The impact of instability: Why the parallels between jobs and politics feel so personal

My last two corporate jobs ended poorly.

The first was with a company acquired by IBM. At first, I was hopeful—excited, even. But it didn’t take long to see the cracks. IBM wasn’t just a company; it was a machine. A culture where you were either fully assimilated, or you weren’t long for the ride. Questioning leadership was taboo. Transparency? Nonexistent. And in the end, they dismantled our department in a way that felt corrupt, dishonest, and devoid of humanity. One by one, we all lost our jobs. I saw it coming. I documented everything. But fighting IBM? Well that’s a losing battle.

Then came my last employer. My dream job—until it wasn’t. A little over a year in, the company was acquired. Here we go again. And just like that, the weight of my past experience came rushing back. PTSD from IBM had me 100% convinced I’d be next on the chopping block. I wasn’t. But in the months that followed, 80% of my colleagues—the ones who made the company what it was—left. Mostly because there was no plan. No transition strategy. Just chaos.
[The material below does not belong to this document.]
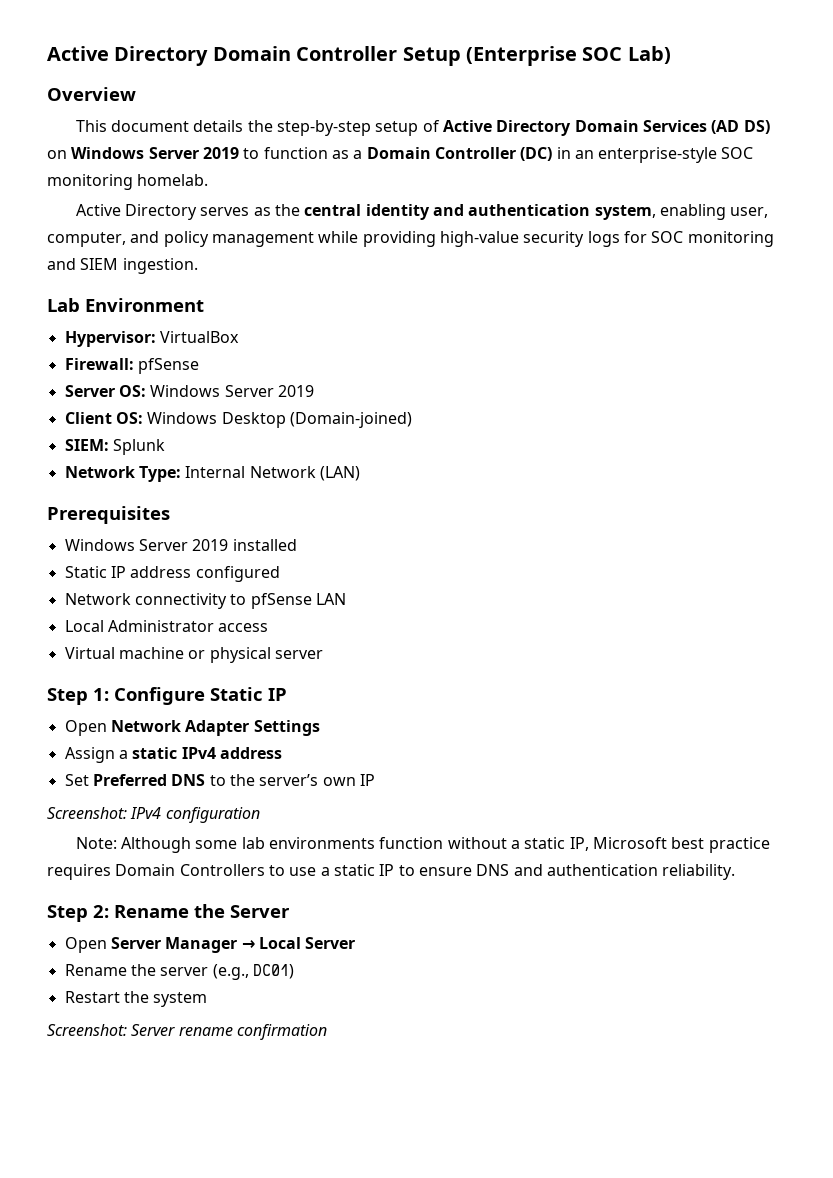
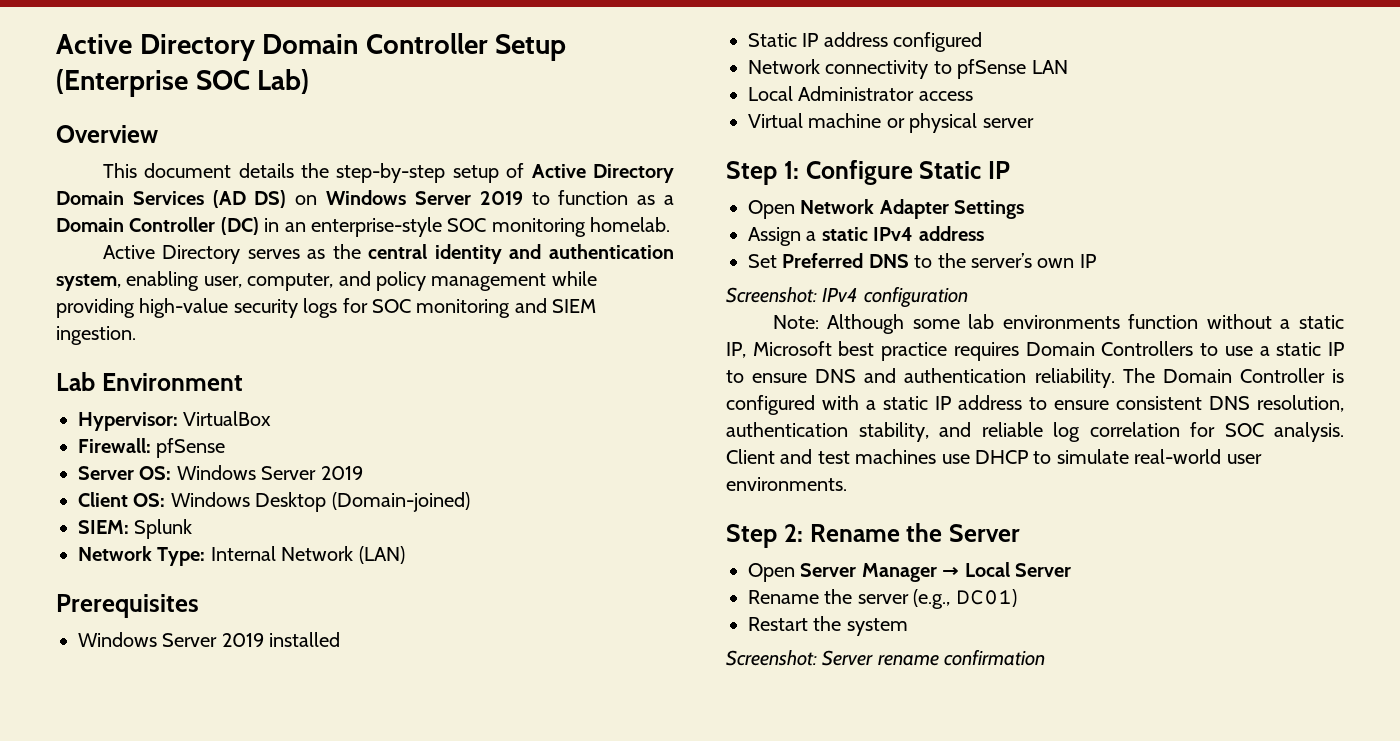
+ The Domain Controller is configured with a static IP address to ensure consistent DNS resolution, authentication stability, and reliable log correlation for SOC analysis. Client and test machines use DHCP to simulate real-world user environments.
While I stayed along for the ride in hopes the greatness would return, job descriptions disappeared. Processes unraveled. Communication broke down. Suddenly, we had no history—no proof of our contributions, and no clear path forward. It was every person for themselves, scrambling to find footing in a place that no longer made sense. The foundation we had built was erased seemingly overnight, and in its place, confusion and uncertainty took hold.

And now, as I watch what’s happening in Washington, I can’t help but feel that same unease creeping back in. The parallels are striking. Foundational policies tossed away like trash. Jobs slashed without merit or thought. No review of history. No plans for transition. No process for moving forward. No evidence of wrongdoing—just decisions made with sweeping finality, leaving lives (and the country) in limbo.

It’s unsettling. It’s triggering. I’ve lived this before. The sudden instability, the uncertainty, the feeling of being caught in something bigger than myself, where logic and fairness seem like afterthoughts. The realization that no one is looking out for the people actually doing the work, that livelihoods are being treated as chess pieces in a game few of us understand.

I remember sitting at my desk after the IBM acquisition, staring at an email that made my stomach drop. I knew what it meant. I knew what was coming. The same feeling washed over me again at my last “gig”, when I realized there was no roadmap, and history had been erased. And now, even though I’ve free’d myself from the corporate angst, I feel it again—watching, waiting, knowing how these stories tend to end.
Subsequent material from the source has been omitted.